Слетался сокол за белой лебедушкой,
За лебедушкою за белой… —
 
   затянул Евстигней вполголоса.
   «И вся-то песня на трех оборотах выстроена. А каков простор, сколько в музыку чувствований вложено!»
   Через полчаса острым ребром крыши и факелом дымучим выставилась из полтьмы корчма. Стало веселей, спокойней. Двое Волковых – архитектор Андрей и брат его Алексей, живописец, – дружно и радостно, как по команде, стали бить рукой об руку, предвкушая вечерний пир.
   Легче стало и Евстигнею.
   Расположение духа его – переменчивое, капризное – как на невидимых крылышках взлетело вверх. Снова стал представлять он себе теплую, сладкошумливую Италию, с нескончаемым карнавалом, с диковинными рыбами и сонным зверьем на лужках у загородных дворцов…

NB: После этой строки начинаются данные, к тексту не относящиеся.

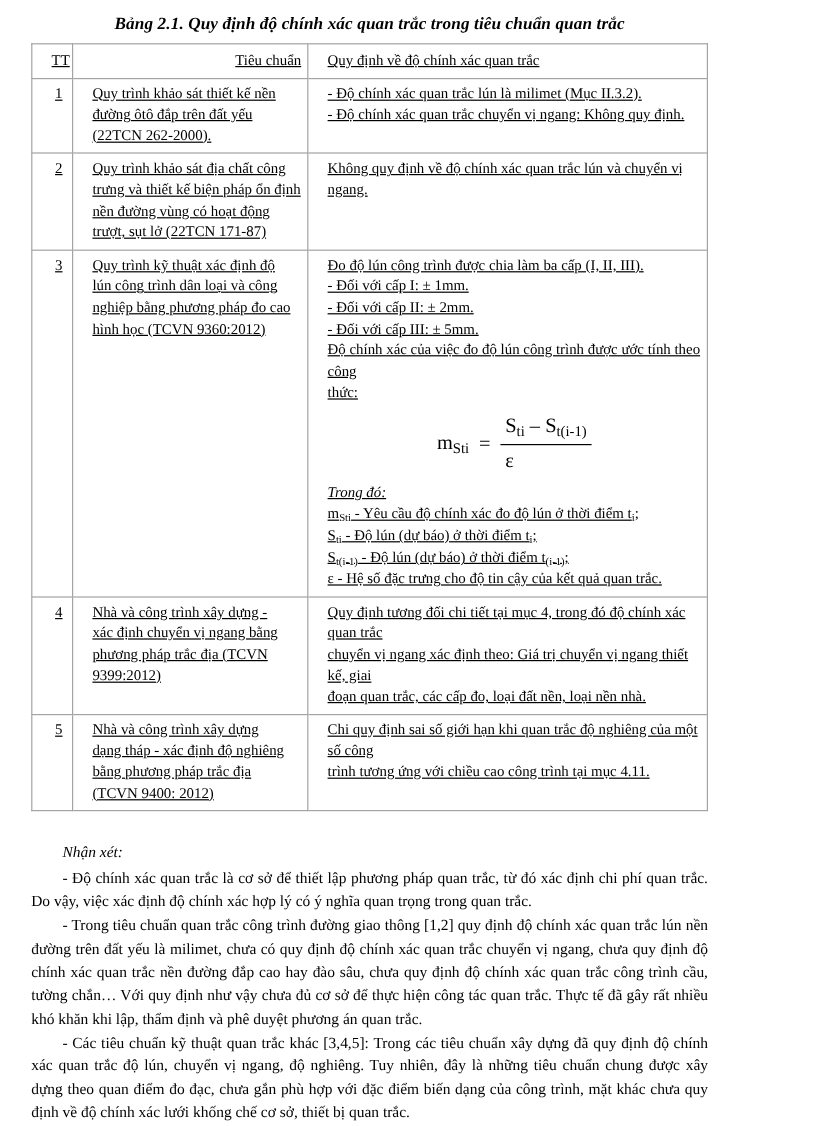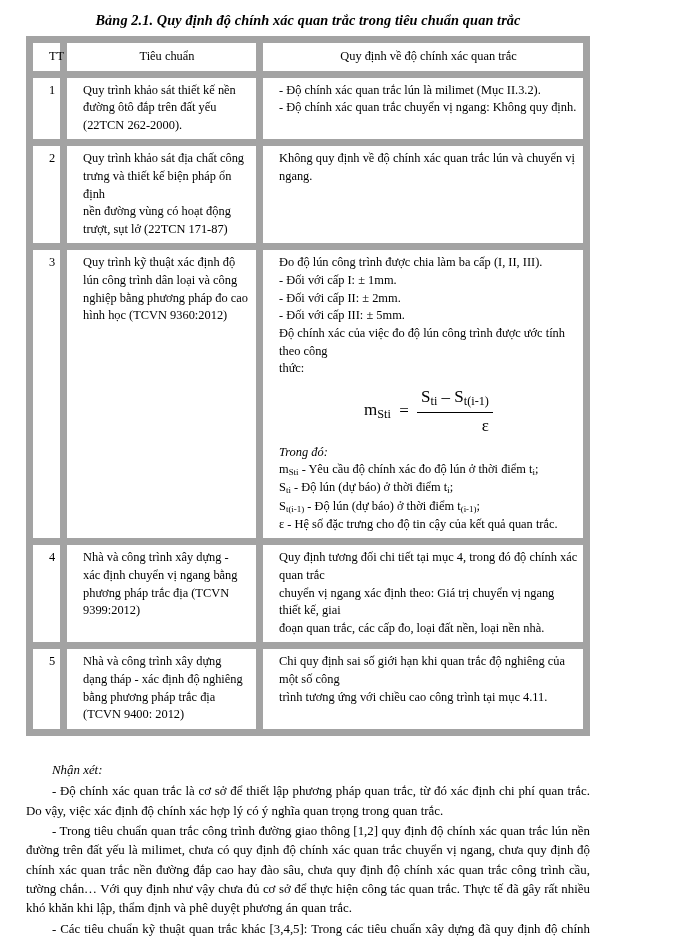"TT" table.spec td, table.spec th { border: 7px solid #a3a3a3 -> 1px solid #a3a3a3; text-decoration: none -> underline }
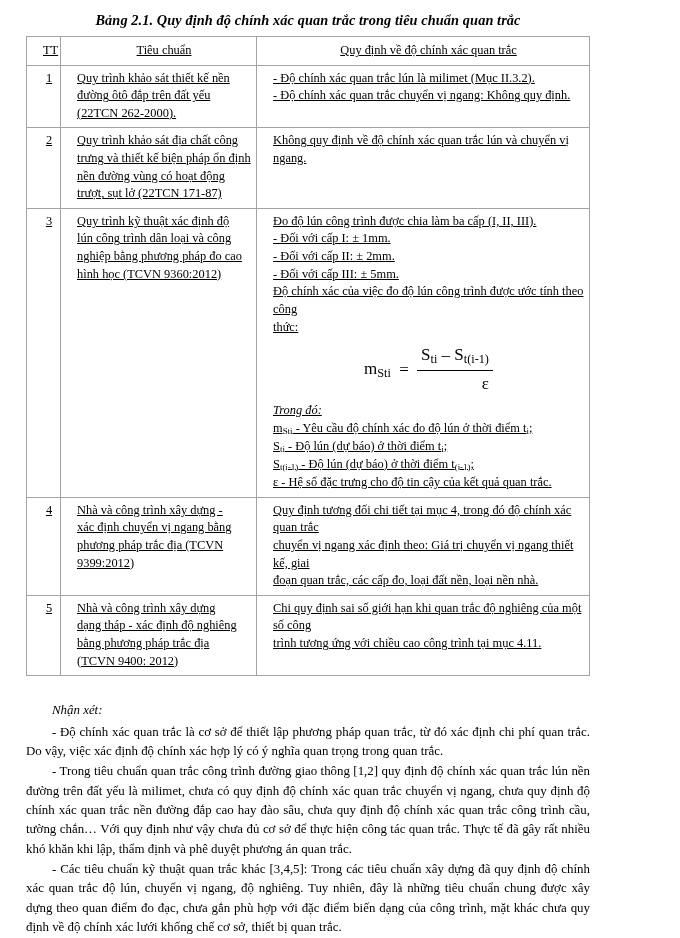"Tiêu chuẩn" th { text-align: center -> right }
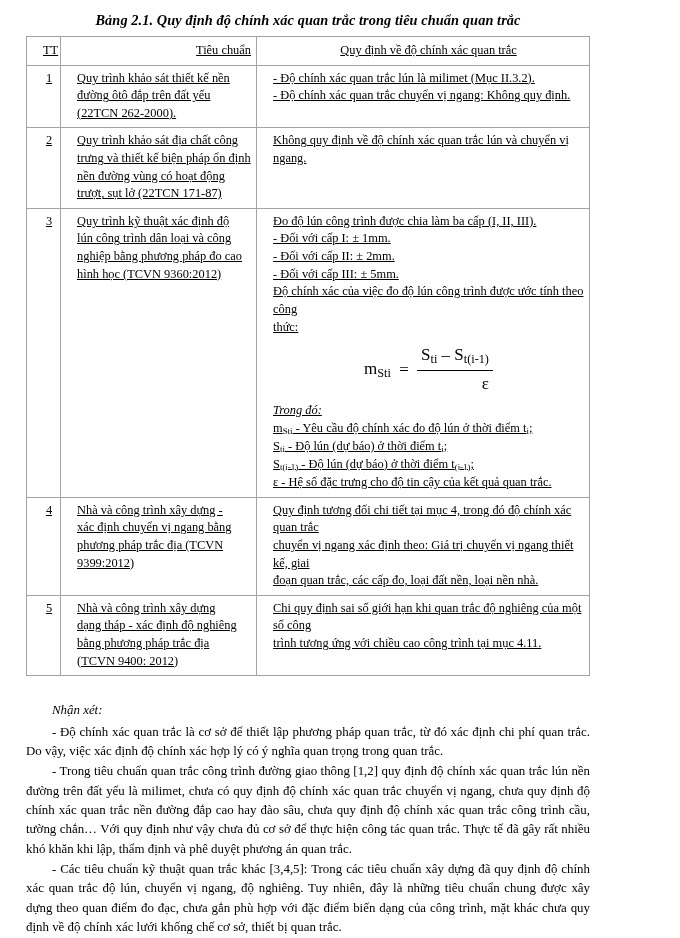"Quy định về độ chính" th { text-align: center -> left }
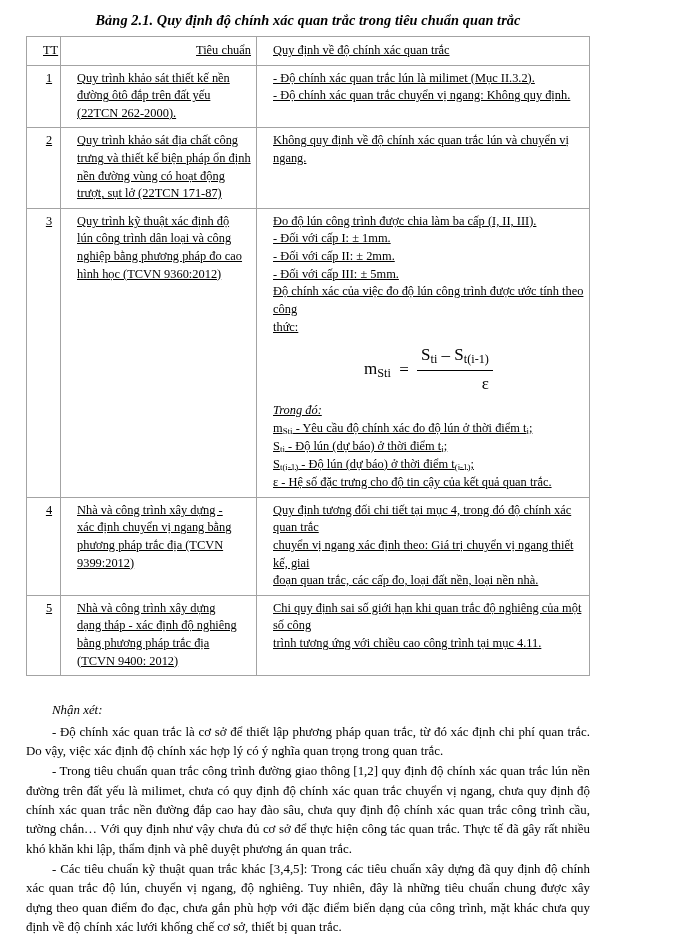"Sti – St(i-1)" .frac { text-align: right -> left }
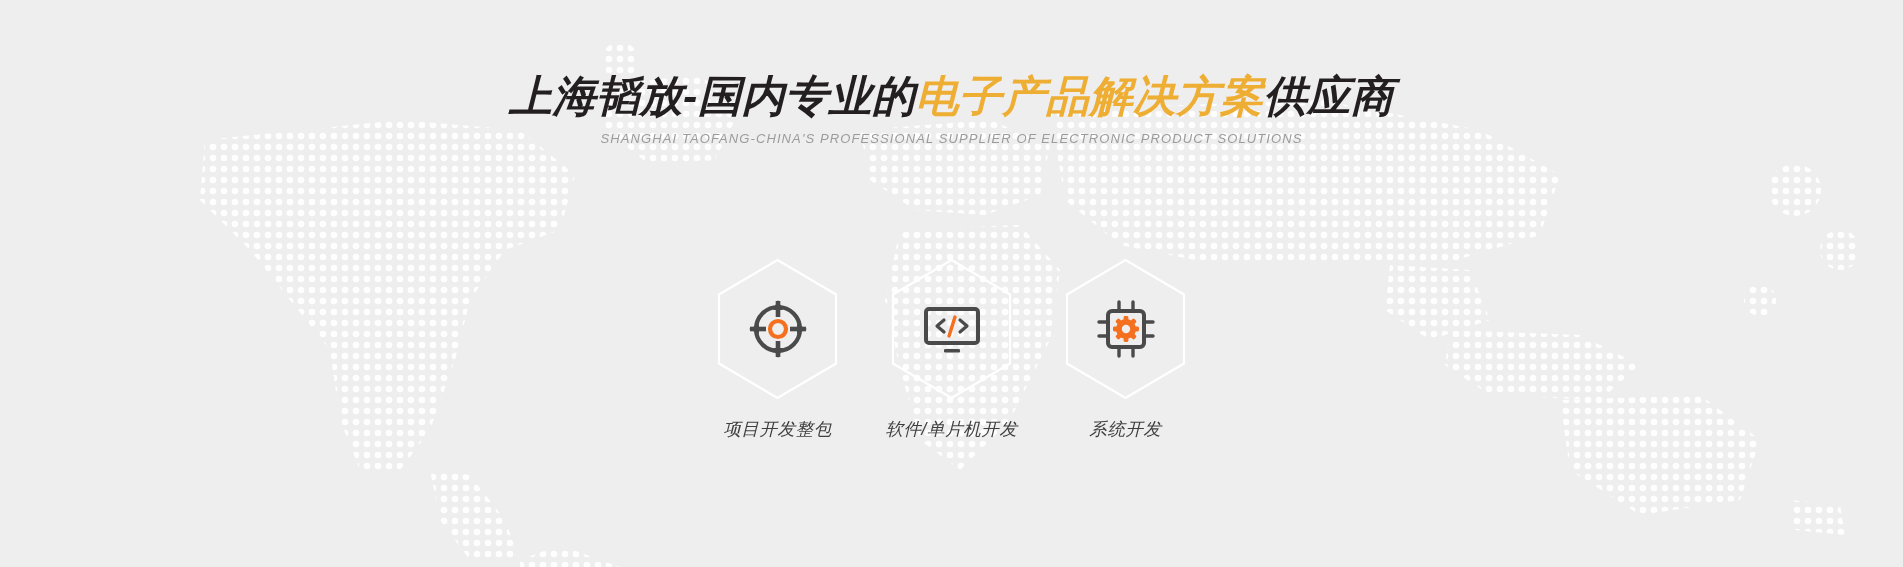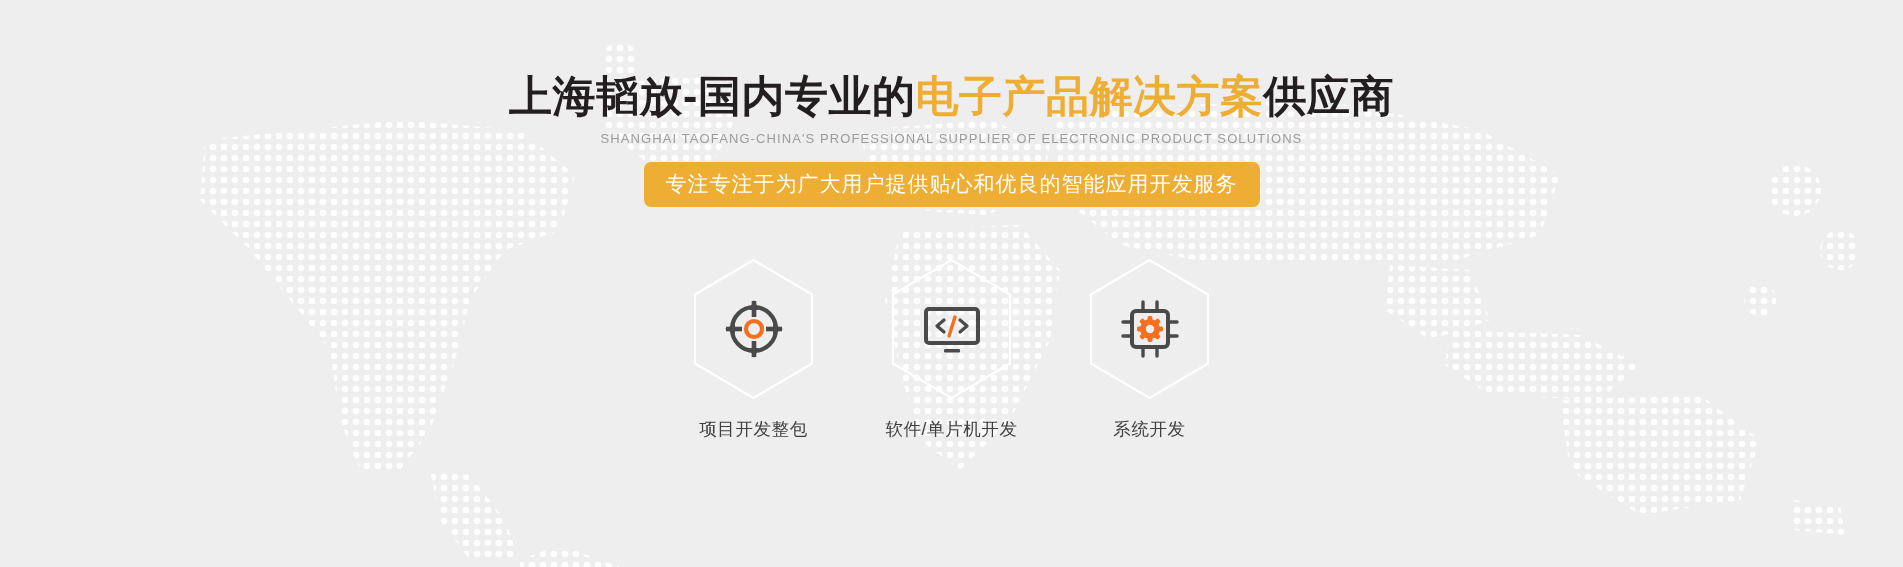"上海韬放-国内专业的电子产品解决方案供应商" #banner { font-style: none -> italic }
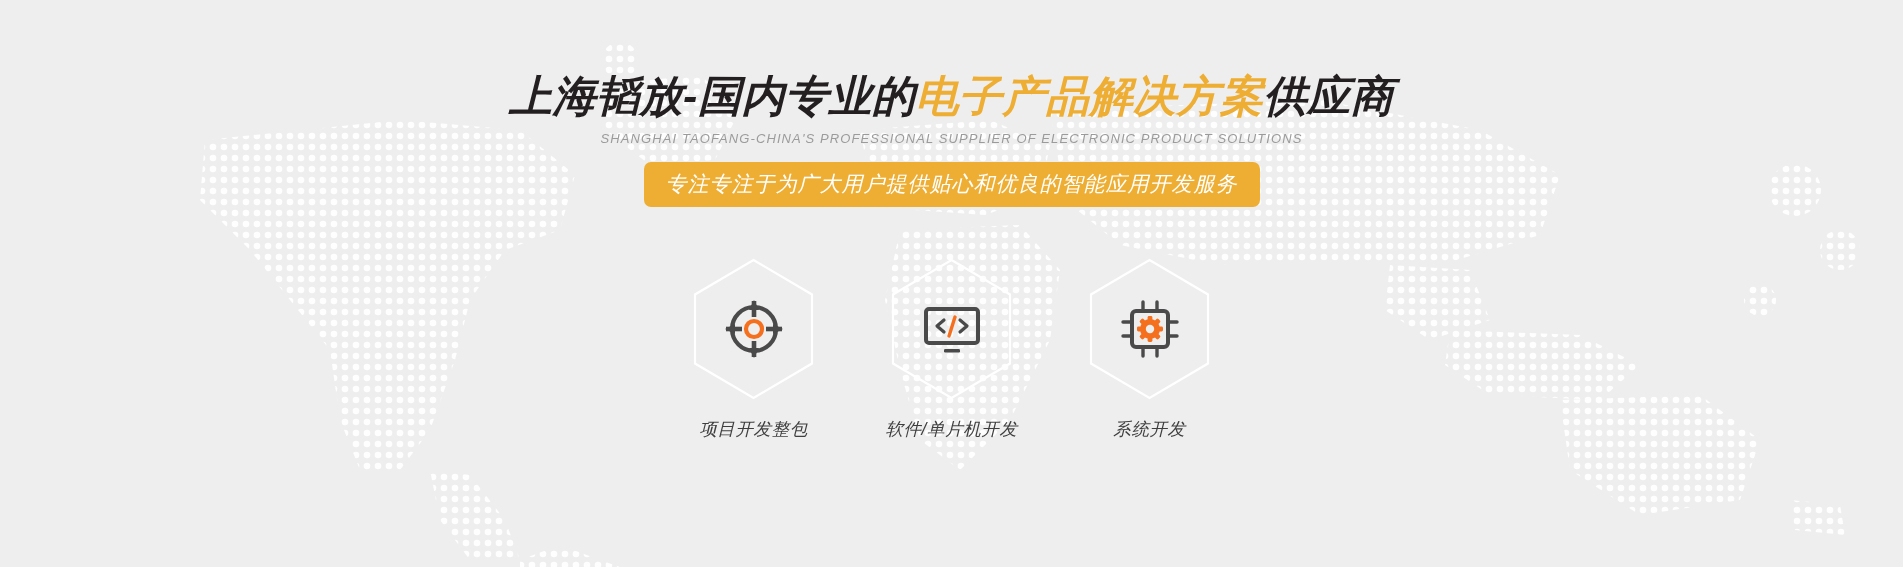"专注专注于为广大用户提供贴心和优良的智能应用开发服务" div.badge-wrap { html: <div> <span>专注专注于为广大用户提供贴心和优良的智能应用开发服务</span> </div> -> none }
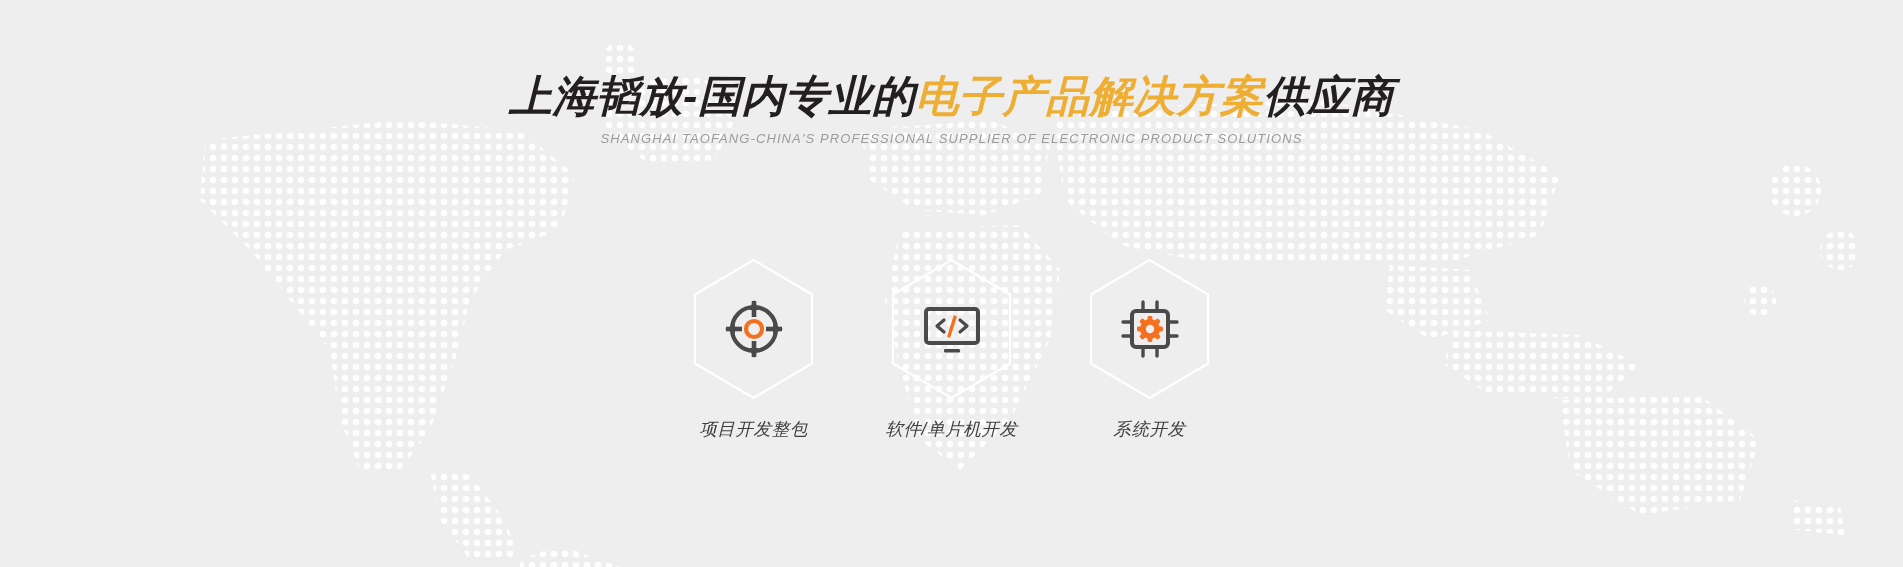"项目开发整包" .features { gap: 30px -> 6px }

   Четверть кубка с подогретым вином – и душа, как то птичье перо – взлетает вверх смело, легко: к туманящимся европейским высотам, к сахарной итальянской музыке, к ночным оперным пряностям!
   Но внезапный полет тут же и обрывается: волчий вой, разнесшийся рядом, возвращает на землю, к вещам обыденным. Вот – грубый стол, шесть мисок, коврига хлеба, редька, мед. Они – есть. Им не дано лететь, но их и не надо воображать!
   Мысль тоже упрощается, цепляется за привычное: за воспоминанья.
   – Вспоминать есть свойство сердца, но не ума, – вполголоса произносит Евстигней слышанные где-то слова.
   – Вспоминать – означает жить заново, – слегка перечит ему сидящий рядом, Андрюша Воинов, архитектор.
   За стеной заиграли на дудочке. Играли дурно, через такт спотыкаясь, повторяя один и тот же мотив по нескольку раз.
   «Ну же, быстрей, к финалу!» – хотел крикнуть дудочнику Евстигней. Однако – кричать не стал, досаду сдержал, улыбнулся даже.
   Чем подталкивать дудочника, не лучше ль самому вперед устремиться?..
   Тут как раз – как говаривали в полку – «махнула птица крылом, покрыла весь свет одним пером». Ночь! Ночь! Пусть пока не италианская, северная, холодная…
 
   Миновали Динабург.
   Были в Риге представлены генерал-губернатору графу Броуну.
   Проследовали по краю беспокойной Польши.
   (Мелкие разбои и крупные европские коварства тихо стукались в кузова кибиток, обсыпались с боков).
   Сбились с курсу под Веной.
   Там же, под Веной, в лесу, видели мертвую нагую женщину.
   В самой Вене были обласканы князем Голицыным.
   Сопровождаемые княжьим советником господином Политиновым – побывали в императорском Бельведере.
   Уже сами, без Политинова, осмотрели собрание «натуральных реткостей». Здесь при виде уродов звериных и человечьих впервые за время пребывания в Европе посетило Евстигнеюшку грубое отвращение.
   Пили вино (умеренно).
   Также в Вене Евстигней был принят бароном Фризом, сообщившим ему имя одного из банкиров города Бологни, у коего предстояло получать «ежемесячный пенсион».